* Work item *
Pictures aside, quote the whole listing exactly.

* Extracted records *
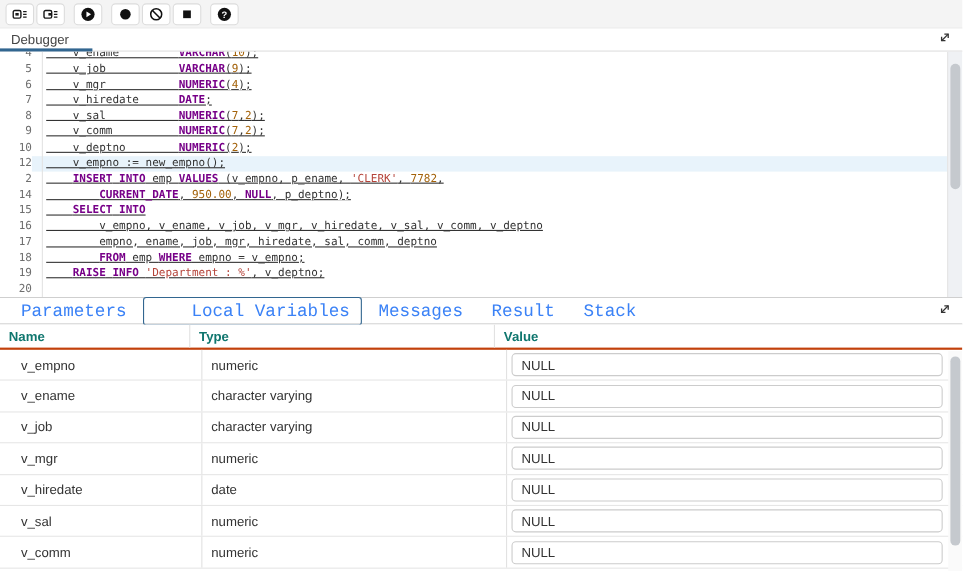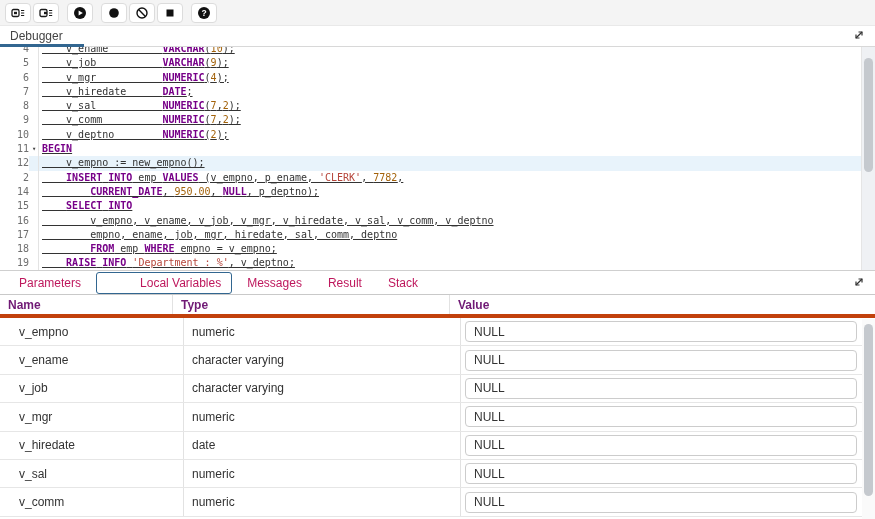"11" div.cline { html: <div><span>11</span><span>▾</span><pre><span>BEGIN</span></pre></div> -> none }
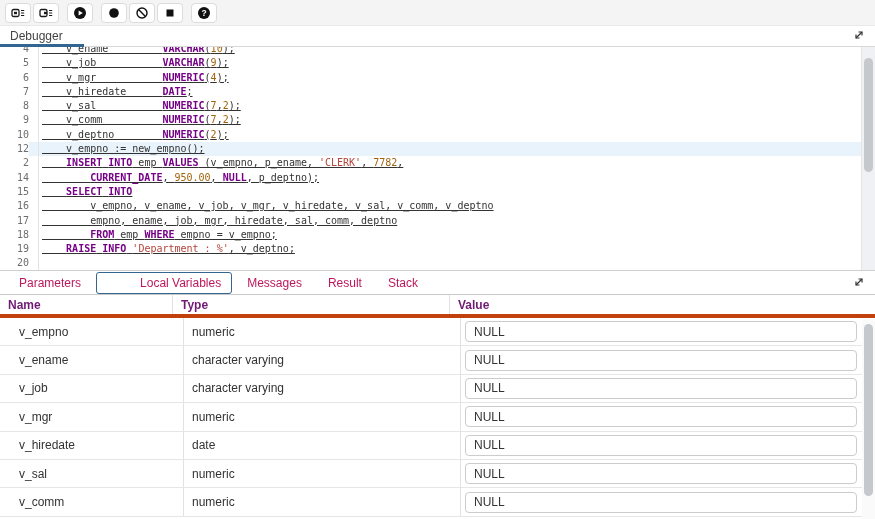"Parameters" .btab { color: #be185d -> #3b82f6; font-family: none -> Liberation Mono, monospace; font-size: 12px -> 16px }
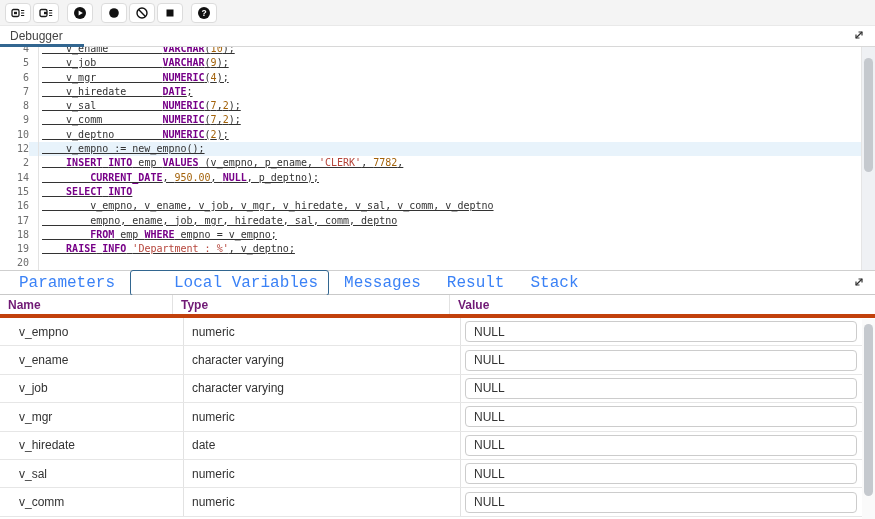"Name" .vhead { border-bottom: 4px solid #c2410c -> 2px solid #c2410c; color: #701a75 -> #0f766e }
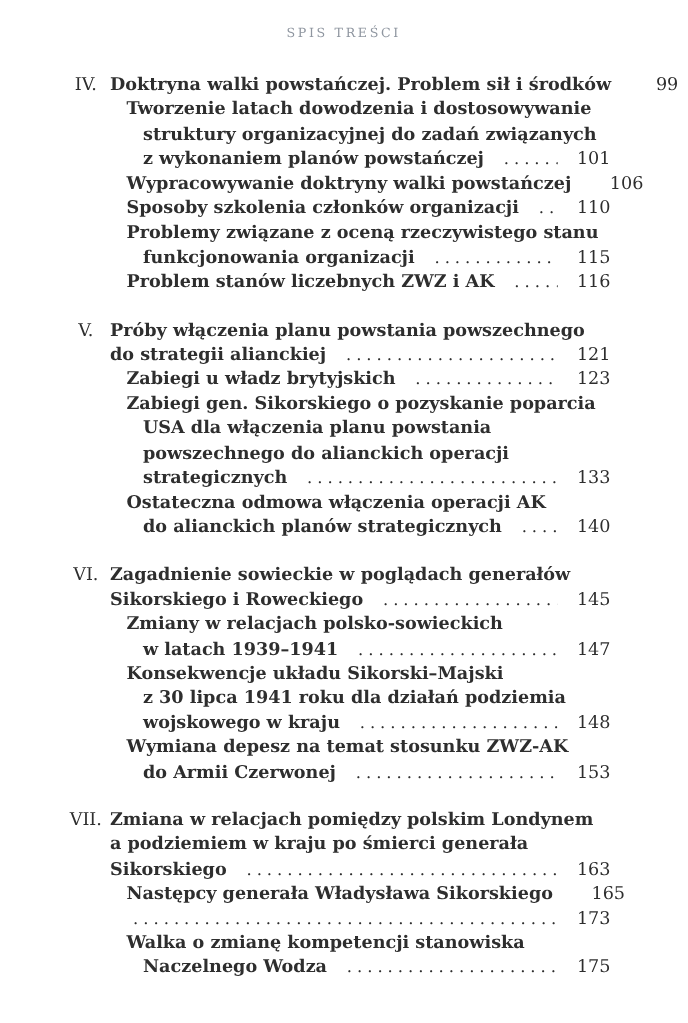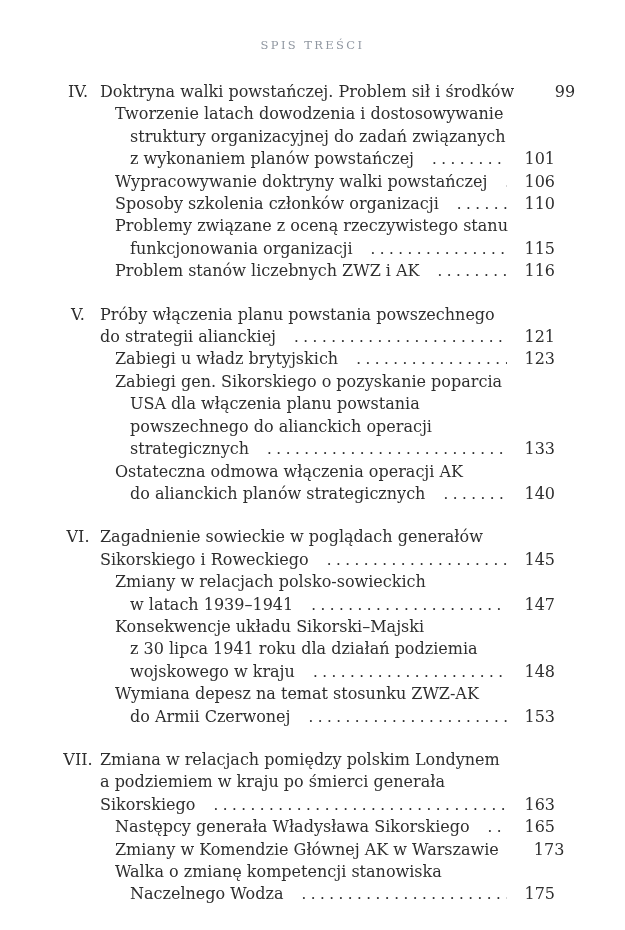"SPIS TREŚCI" .running-header { padding-top: 38px -> 23px }
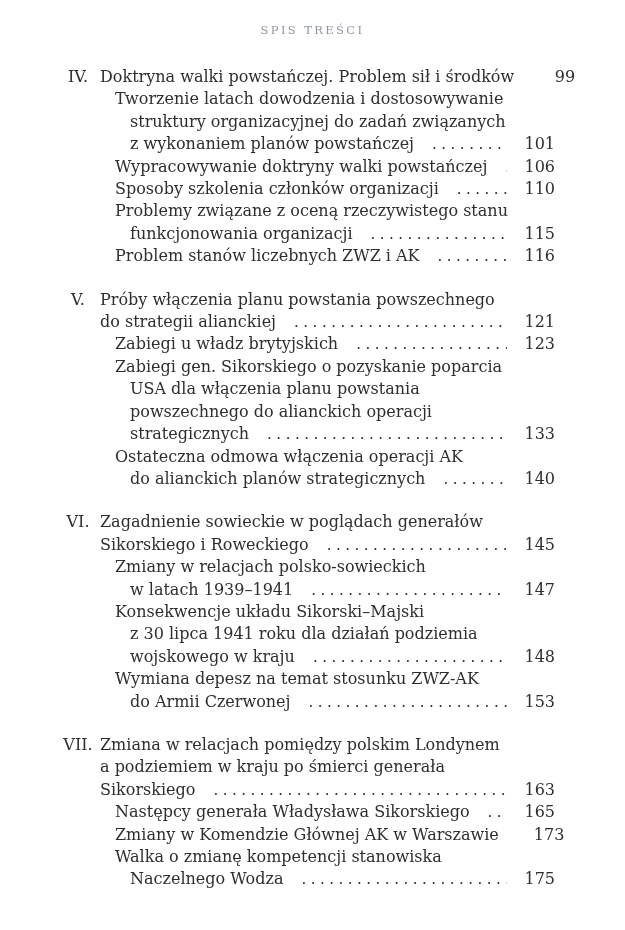"Doktryna walki powstańczej. Problem sił" .entry-text { font-weight: none -> bold }
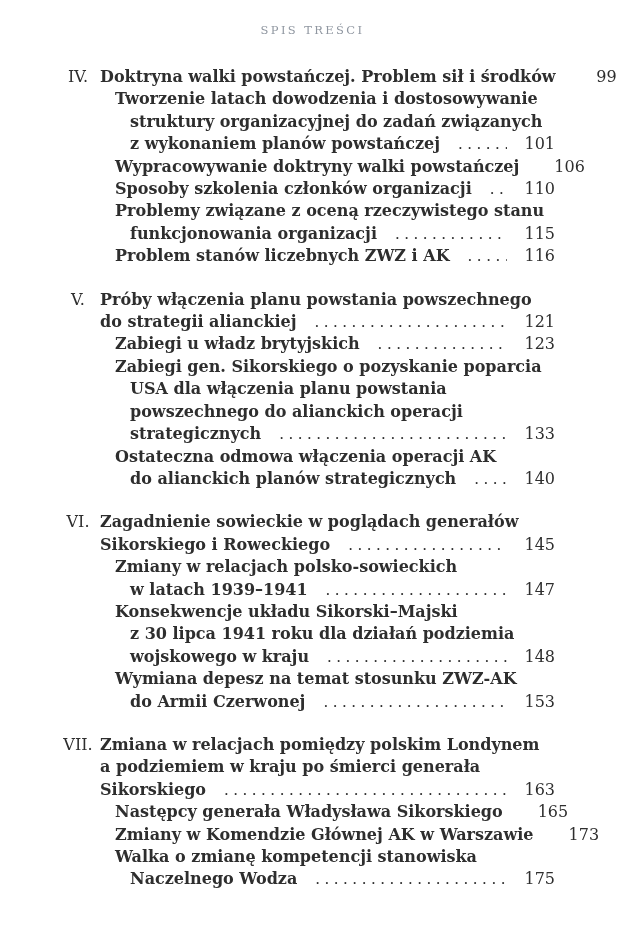"Zmiany w Komendzie Głównej AK" span.entry-text { html: <span>Zmiany w Komendzie Głównej AK w Warszawie</span> -> none }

* Solution for this exercise *
"11" div.cline { html: <div><span>11</span><span>▾</span><pre><span>BEGIN</span></pre></div> -> none }
"Parameters" .btab { color: #be185d -> #3b82f6; font-family: none -> Liberation Mono, monospace; font-size: 12px -> 16px }
"Name" .vhead { border-bottom: 4px solid #c2410c -> 2px solid #c2410c; color: #701a75 -> #0f766e }
"SPIS TREŚCI" .running-header { padding-top: 38px -> 23px }
"Doktryna walki powstańczej. Problem sił" .entry-text { font-weight: none -> bold }
"Zmiany w Komendzie Głównej AK" span.entry-text { html: <span>Zmiany w Komendzie Głównej AK w Warszawie</span> -> none }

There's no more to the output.